Problem to solve -
An exact copy of all the lines below is required, with every image left out.
^^^^^^^^^^^^^^^^
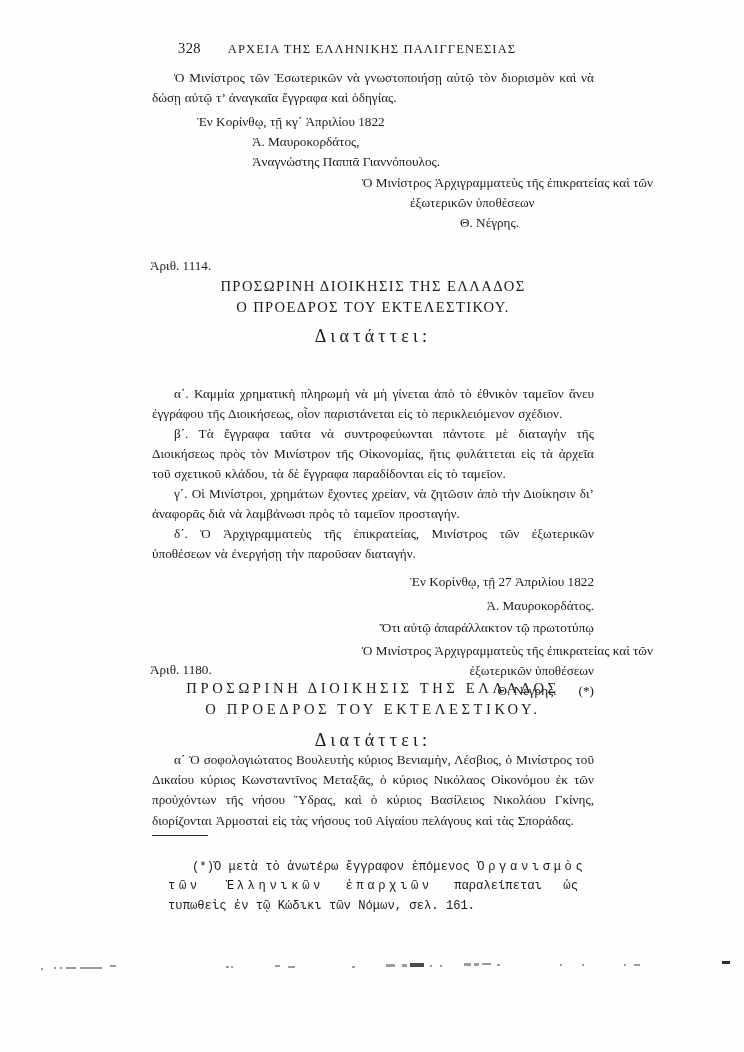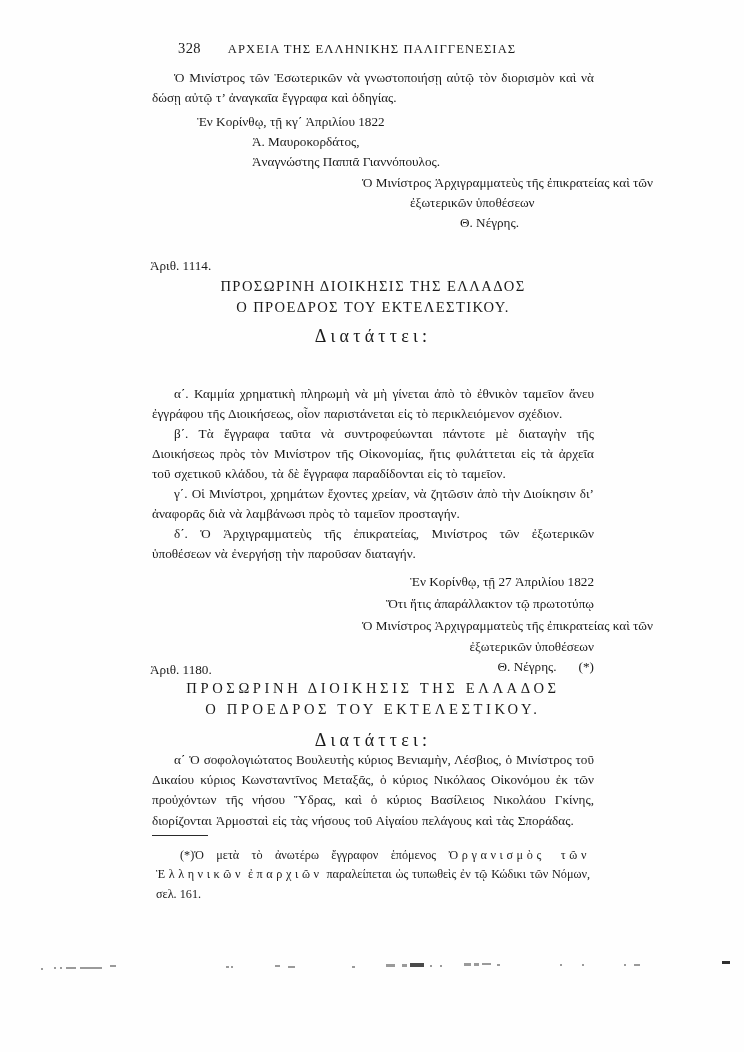--- a/index.html
+++ b/index.html
@@ -176,6 +176,7 @@
 
   <div class="block" style="top:572px;text-align:right;">
     <div class="line lead-45">Ἐν Κορίνθῳ, τῇ 27 Ἀπριλίου 1822</div>
+    <div class="line lead-100" style="margin-top:4px;">Ἀ. Μαυροκορδάτος.</div>
     <div class="line lead-0" style="margin-top:2px;">Ὅτι ἥτις ἀπαράλλακτον τῷ πρωτοτύπῳ</div>
     <div class="line lead-210" style="margin-top:2px;">Ὁ Μινίστρος Ἀρχιγραμματεὺς τῆς ἐπικρατείας καὶ τῶν</div>
     <div class="line lead-258">ἐξωτερικῶν ὑποθέσεων</div>

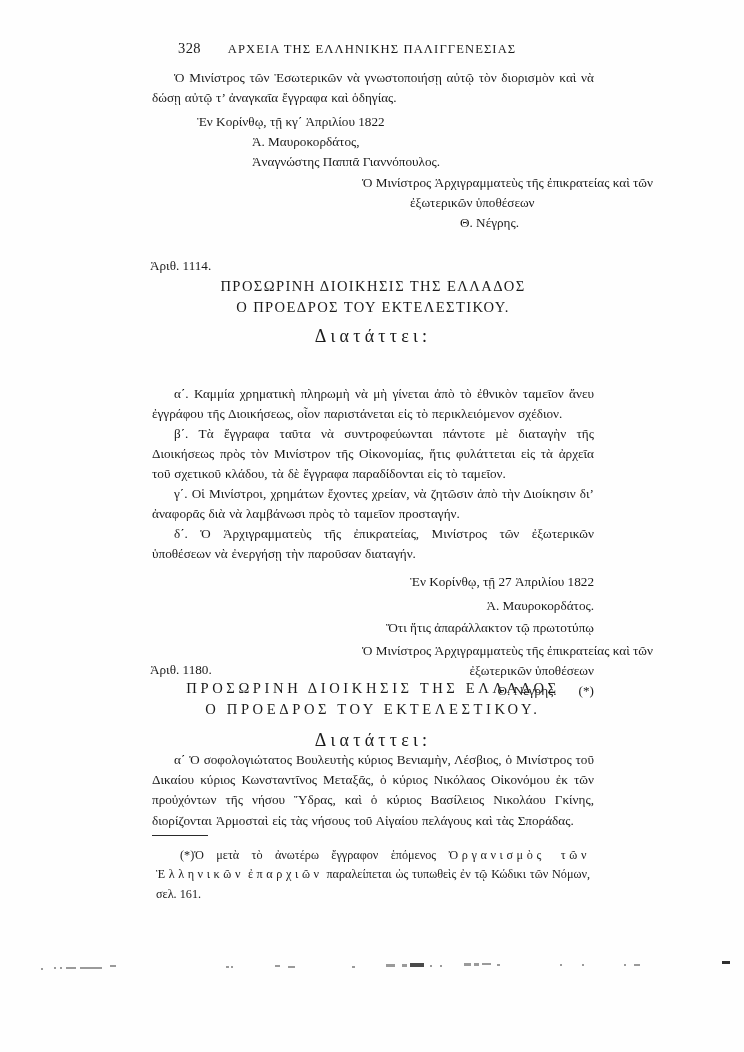--- a/index.html
+++ b/index.html
@@ -177,7 +177,7 @@
   <div class="block" style="top:572px;text-align:right;">
     <div class="line lead-45">Ἐν Κορίνθῳ, τῇ 27 Ἀπριλίου 1822</div>
     <div class="line lead-100" style="margin-top:4px;">Ἀ. Μαυροκορδάτος.</div>
-    <div class="line lead-0" style="margin-top:2px;">Ὅτι ἥτις ἀπαράλλακτον τῷ πρωτοτύπῳ</div>
+    <div class="line lead-0" style="margin-top:2px;">Ὅτι αὐτῷ ἀπαράλλακτον τῷ πρωτοτύπῳ</div>
     <div class="line lead-210" style="margin-top:2px;">Ὁ Μινίστρος Ἀρχιγραμματεὺς τῆς ἐπικρατείας καὶ τῶν</div>
     <div class="line lead-258">ἐξωτερικῶν ὑποθέσεων</div>
     <div class="line lead-308"><span>Θ. Νέγρης.</span><span style="padding-left:22px;">(*)</span></div>

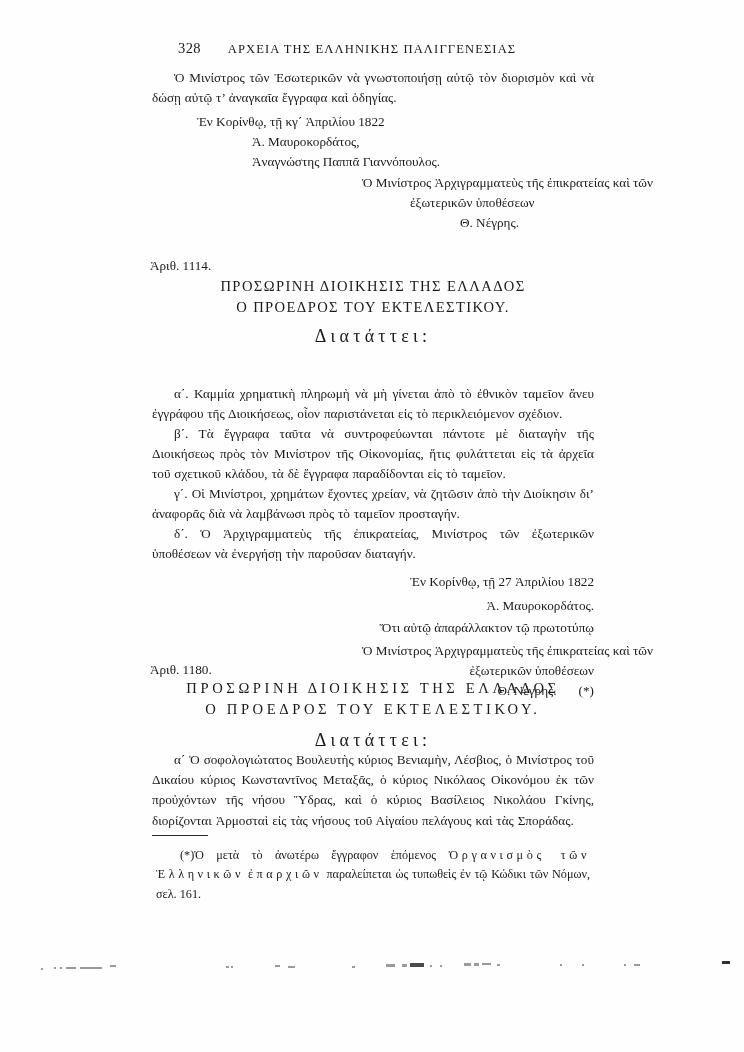--- a/index.html
+++ b/index.html
@@ -197,7 +197,7 @@
 
   <div class="fnrule" style="top:835px;"></div>
   <div class="footnote" style="top:842px;">
-    <p class="fn-ind" style="margin:4px;"><span>(*)</span><span style="white-space:pre;">Ὁ μετὰ τὸ ἀνωτέρω ἔγγραφον ἑπόμενος </span><span class="spaced">Ὀργανισμὸς τῶν Ἑλληνικῶν</span> <span class="spaced">ἐπαρχιῶν</span><span style="white-space:pre-wrap;"> παραλείπεται ὡς τυπωθεὶς ἐν τῷ Κώδικι τῶν Νόμων, σελ. 161.</span></p>
+    <p class="fn-ind" style="margin:16px;font-family:Liberation Mono, monospace;"><span>(*)</span><span style="white-space:pre;">Ὁ μετὰ τὸ ἀνωτέρω ἔγγραφον ἑπόμενος </span><span class="spaced">Ὀργανισμὸς τῶν Ἑλληνικῶν</span> <span class="spaced">ἐπαρχιῶν</span><span style="white-space:pre-wrap;"> παραλείπεται ὡς τυπωθεὶς ἐν τῷ Κώδικι τῶν Νόμων, σελ. 161.</span></p>
   </div>
 
   <div class="speckles">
^^^^^^^^^^^^^^^^
Final answer -
--- a/index.html
+++ b/index.html
@@ -176,6 +176,7 @@
 
   <div class="block" style="top:572px;text-align:right;">
     <div class="line lead-45">Ἐν Κορίνθῳ, τῇ 27 Ἀπριλίου 1822</div>
+    <div class="line lead-100" style="margin-top:4px;">Ἀ. Μαυροκορδάτος.</div>
     <div class="line lead-0" style="margin-top:2px;">Ὅτι ἥτις ἀπαράλλακτον τῷ πρωτοτύπῳ</div>
     <div class="line lead-210" style="margin-top:2px;">Ὁ Μινίστρος Ἀρχιγραμματεὺς τῆς ἐπικρατείας καὶ τῶν</div>
     <div class="line lead-258">ἐξωτερικῶν ὑποθέσεων</div>

--- a/index.html
+++ b/index.html
@@ -177,7 +177,7 @@
   <div class="block" style="top:572px;text-align:right;">
     <div class="line lead-45">Ἐν Κορίνθῳ, τῇ 27 Ἀπριλίου 1822</div>
     <div class="line lead-100" style="margin-top:4px;">Ἀ. Μαυροκορδάτος.</div>
-    <div class="line lead-0" style="margin-top:2px;">Ὅτι ἥτις ἀπαράλλακτον τῷ πρωτοτύπῳ</div>
+    <div class="line lead-0" style="margin-top:2px;">Ὅτι αὐτῷ ἀπαράλλακτον τῷ πρωτοτύπῳ</div>
     <div class="line lead-210" style="margin-top:2px;">Ὁ Μινίστρος Ἀρχιγραμματεὺς τῆς ἐπικρατείας καὶ τῶν</div>
     <div class="line lead-258">ἐξωτερικῶν ὑποθέσεων</div>
     <div class="line lead-308"><span>Θ. Νέγρης.</span><span style="padding-left:22px;">(*)</span></div>

--- a/index.html
+++ b/index.html
@@ -197,7 +197,7 @@
 
   <div class="fnrule" style="top:835px;"></div>
   <div class="footnote" style="top:842px;">
-    <p class="fn-ind" style="margin:4px;"><span>(*)</span><span style="white-space:pre;">Ὁ μετὰ τὸ ἀνωτέρω ἔγγραφον ἑπόμενος </span><span class="spaced">Ὀργανισμὸς τῶν Ἑλληνικῶν</span> <span class="spaced">ἐπαρχιῶν</span><span style="white-space:pre-wrap;"> παραλείπεται ὡς τυπωθεὶς ἐν τῷ Κώδικι τῶν Νόμων, σελ. 161.</span></p>
+    <p class="fn-ind" style="margin:16px;font-family:Liberation Mono, monospace;"><span>(*)</span><span style="white-space:pre;">Ὁ μετὰ τὸ ἀνωτέρω ἔγγραφον ἑπόμενος </span><span class="spaced">Ὀργανισμὸς τῶν Ἑλληνικῶν</span> <span class="spaced">ἐπαρχιῶν</span><span style="white-space:pre-wrap;"> παραλείπεται ὡς τυπωθεὶς ἐν τῷ Κώδικι τῶν Νόμων, σελ. 161.</span></p>
   </div>
 
   <div class="speckles">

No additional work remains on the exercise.